# Dethleffs Owners Club.....



## Waleem (Nov 1, 2006)

.......is no more, apparently !! I only discovered there was an official Dethleffs UK club a couple of weeks ago(By chance, finding their website.) Sent my cheque off to join, and it was returned this morning with a letter saying that the organisers are giving up and moving to France. Apparently, no-one else has been found to take over, so thats it!
Shame really......


----------



## Don_Madge (May 1, 2005)

Waleem said:


> .......is no more, apparently !! I only discovered there was an official Dethleffs UK club a couple of weeks ago(By chance, finding their website.) Sent my cheque off to join, and it was returned this morning with a letter saying that the organisers are giving up and moving to France. Apparently, no-one else has been found to take over, so thats it!
> Shame really......


It's a thankless task running an owners club. We ran one in the late seventies for three years, it put years on us, it was a nightmare at times.

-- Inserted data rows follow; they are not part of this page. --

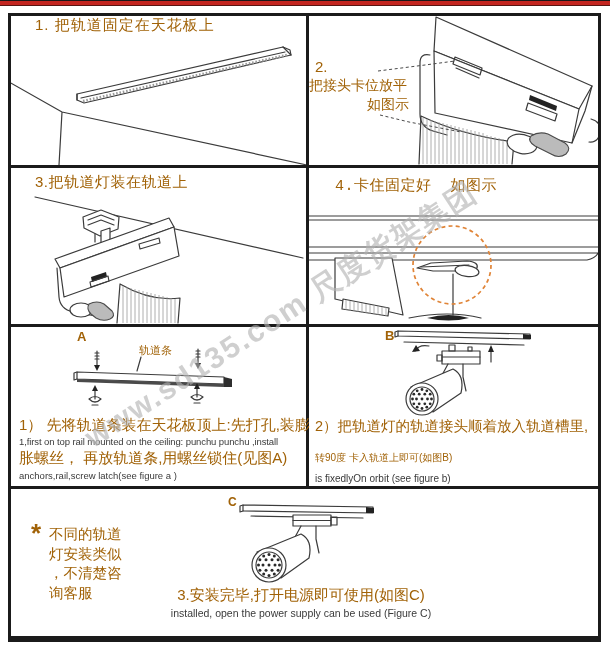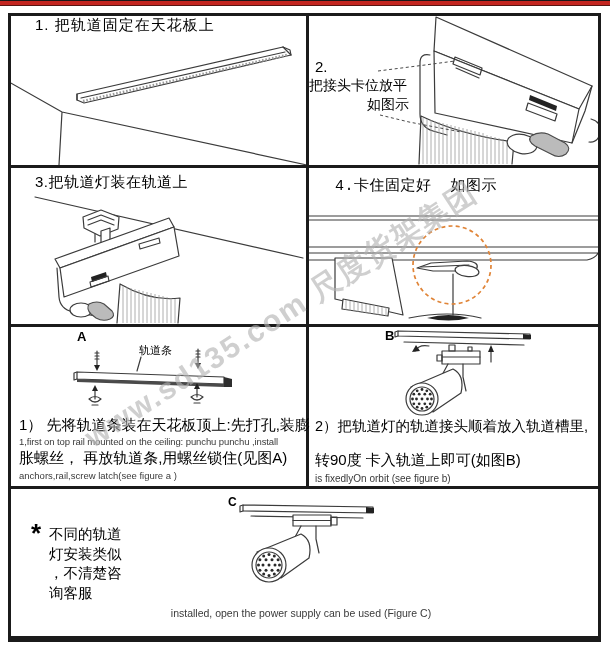--- a/index.html
+++ b/index.html
@@ -9,7 +9,7 @@
   .gline{position:absolute;background:#1b1b1b;}
   .panel{position:absolute;}
   .panel svg{position:absolute;left:0;top:0;}
-  .cn{color:#000000;}
+  .cn{color:#a16207;}
   .en{color:#3a3a3a;}
   .nowrap{white-space:nowrap;}
   #watermark{position:absolute;left:88px;top:420px;font-size:30px;letter-spacing:2px;

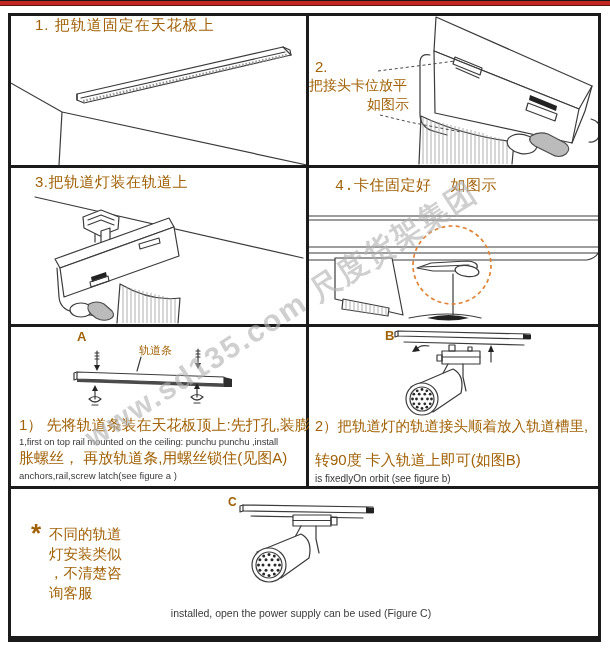--- a/index.html
+++ b/index.html
@@ -213,7 +213,7 @@
     </svg>
     <div class="abs cn" style="left:76px;top:1px;font-size:13px;font-weight:bold;">B</div>
     <div class="abs cn nowrap" style="left:6px;top:90px;font-size:14.5px;">2）把轨道灯的轨道接头顺着放入轨道槽里,</div>
-    <div class="abs cn nowrap" style="left:6px;top:124px;font-size:15px;">转90度 卡入轨道上即可(如图B)</div>
+    <div class="abs cn nowrap" style="left:6px;top:124px;font-size:10px;">转90度 卡入轨道上即可(如图B)</div>
     <div class="abs en nowrap" style="left:6px;top:146px;font-size:10px;">is fixedlyOn orbit (see figure b)</div>
   </div>
 

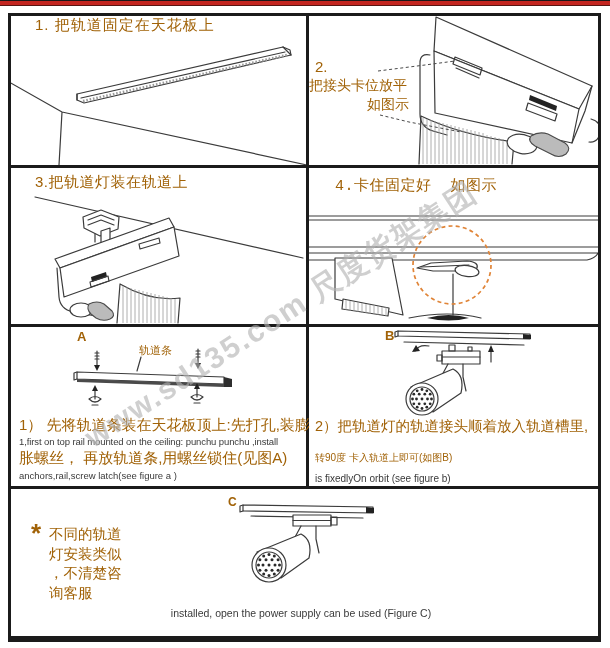--- a/index.html
+++ b/index.html
@@ -263,6 +263,7 @@
       <div class="cn nowrap">询客服</div>
     </div>
     <div class="abs cn" style="left:217px;top:6px;font-size:12px;font-weight:bold;">C</div>
+    <div class="abs cn nowrap" style="left:120px;top:97px;width:340px;text-align:center;font-size:15px;">3.安装完毕,打开电源即可使用(如图C)</div>
     <div class="abs en nowrap" style="left:120px;top:118px;width:340px;text-align:center;font-size:10.5px;">installed, open the power supply can be used (Figure C)</div>
   </div>
 

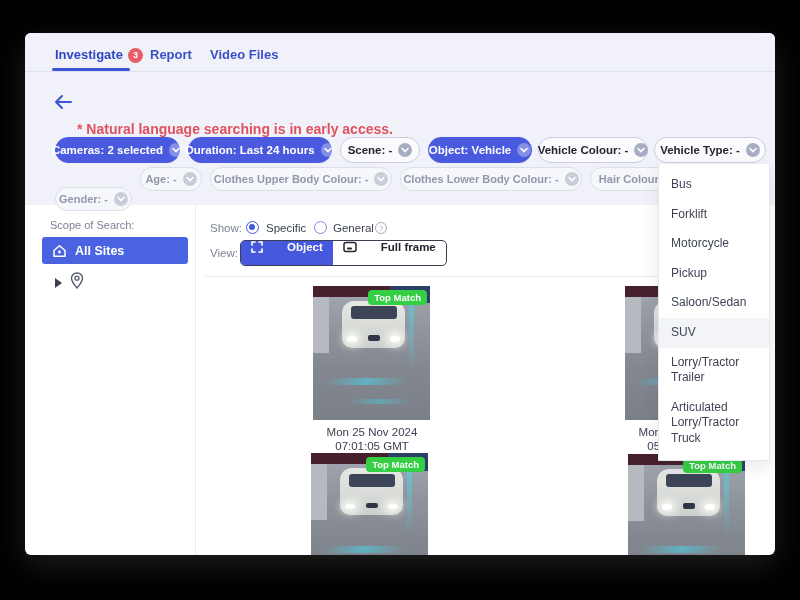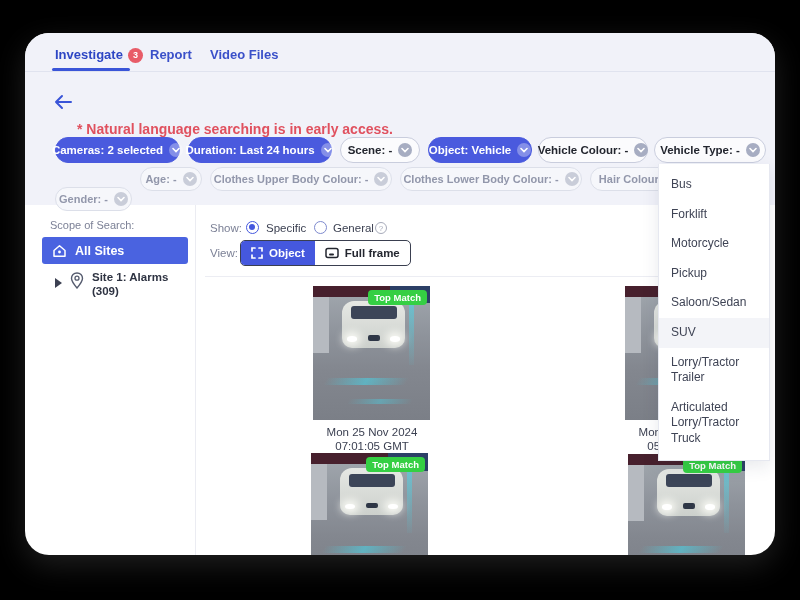--- a/index.html
+++ b/index.html
@@ -6,7 +6,7 @@
   html,body { width:800px; height:600px; background:#000; font-family:"Liberation Sans", sans-serif; }
   .card {
     position:absolute; left:25px; top:33px; width:750px; height:522px;
-    background:#fff; border-radius:24px; overflow:hidden;
+    background:#fff; border-radius:6px; overflow:hidden;
     box-shadow:0 10px 30px rgba(255,255,255,.12), 0 2px 8px rgba(0,0,0,.6);
   }
   .header { position:absolute; left:0; top:0; width:750px; height:172px; background:#f1f2f9; }

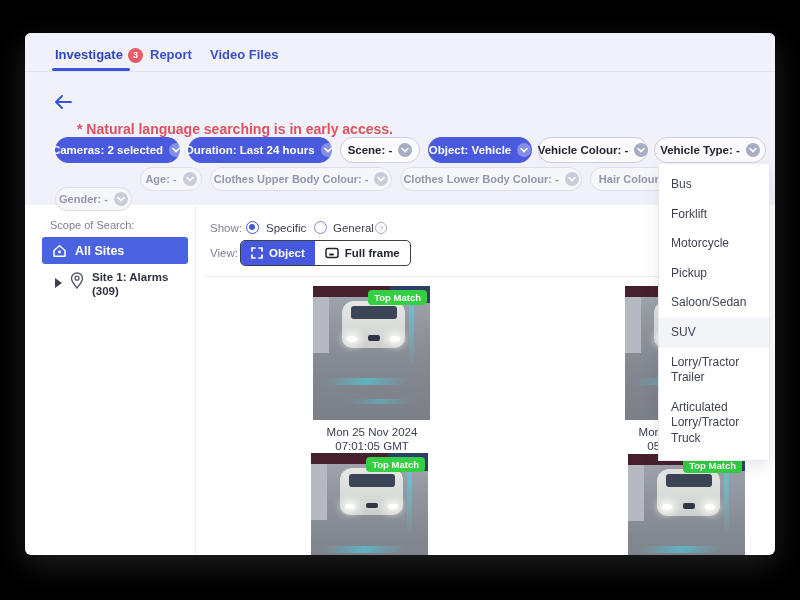--- a/index.html
+++ b/index.html
@@ -66,7 +66,7 @@
           color:#a7abba; font-size:8px; text-align:center; line-height:11px; cursor:pointer; }
   .seg-ctrl { position:absolute; left:215px; top:207px; height:26px; display:flex; border:1.5px solid #3a3f50;
               border-radius:5px; overflow:hidden; background:#fff; }
-  .seg { display:flex; align-items:center; gap:6px; padding:0 10px; font-size:11.5px; font-weight:bold; cursor:pointer; }
+  .seg { display:flex; gap:24px; padding:0 10px; font-size:11.5px; font-weight:bold; cursor:pointer; }
   .seg.active { background:#4558de; color:#fff; }
   .seg.inactive { color:#23262f; }
   .content-divider { position:absolute; left:180px; top:243px; width:560px; height:1px; background:#ecedf3; }

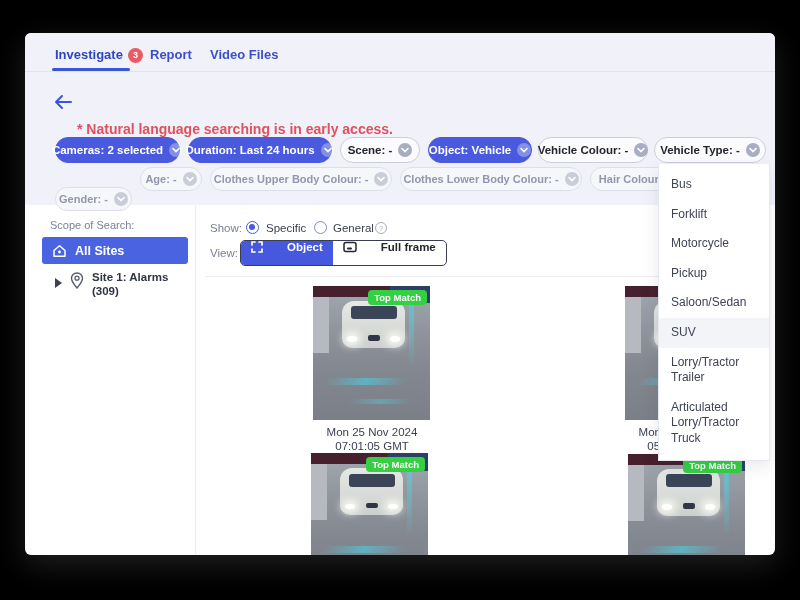--- a/index.html
+++ b/index.html
@@ -229,10 +229,6 @@
           <circle cx="7" cy="6.2" r="2" stroke="#555b6e" stroke-width="1.3" fill="none"></circle>
         </svg>
     </span>
-    <span class="site-text">
-      <span>Site 1: Alarms</span><br>
-      <span>(309)</span>
-    </span>
   </div>
 
   <div class="ctrl-label" style="left:185px; top:189px;">Show:</div>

People were proposing things left, right and centre but weren't prepared to help out, I would not join a Christmas club after our experiences then.

Enjoy your van.

Regards

Don


----------



## 97993 (Mar 5, 2006)

Did it die a natural Dethleff :lol: :lol: 
Geo


----------



## Waleem (Nov 1, 2006)

I think it probably did Geo !!


----------



## LPDrifter (Aug 17, 2005)

Waleem said:


> .......is no more, apparently !! I only discovered there was an official Dethleffs UK club a couple of weeks ago(By chance, finding their website.) Sent my cheque off to join, and it was returned this morning with a letter saying that the organisers are giving up and moving to France. Apparently, no-one else has been found to take over, so thats it!
> Shame really......


You are probably correct.

It is still there and you can access it through www.dethleffs.co.uk 
I registered several weeks ago and although I got a computer generated acknowledgement, I never did recieve a confirmation email to say that I could log on. So although I can browse the forum, I can't log in and post.

I haven't looked at it for a while now. It is a shame if it is let go by the wayside. 

Drifter


----------



## Waleem (Nov 1, 2006)

Drifter
I too registered and never had authorisation but didnt know why until today. It is a shame when these things fail-especially as I have the answer to one of the technical questions on their forum, but am unable to reply or contact the person concerned!!


----------



## rft (May 4, 2006)

Looks like it has been resurrected for some time now.


----------



## Waleem (Nov 1, 2006)

rft said:


> Looks like it has been resurrected for some time now.


A bit like this thread! 8O


----------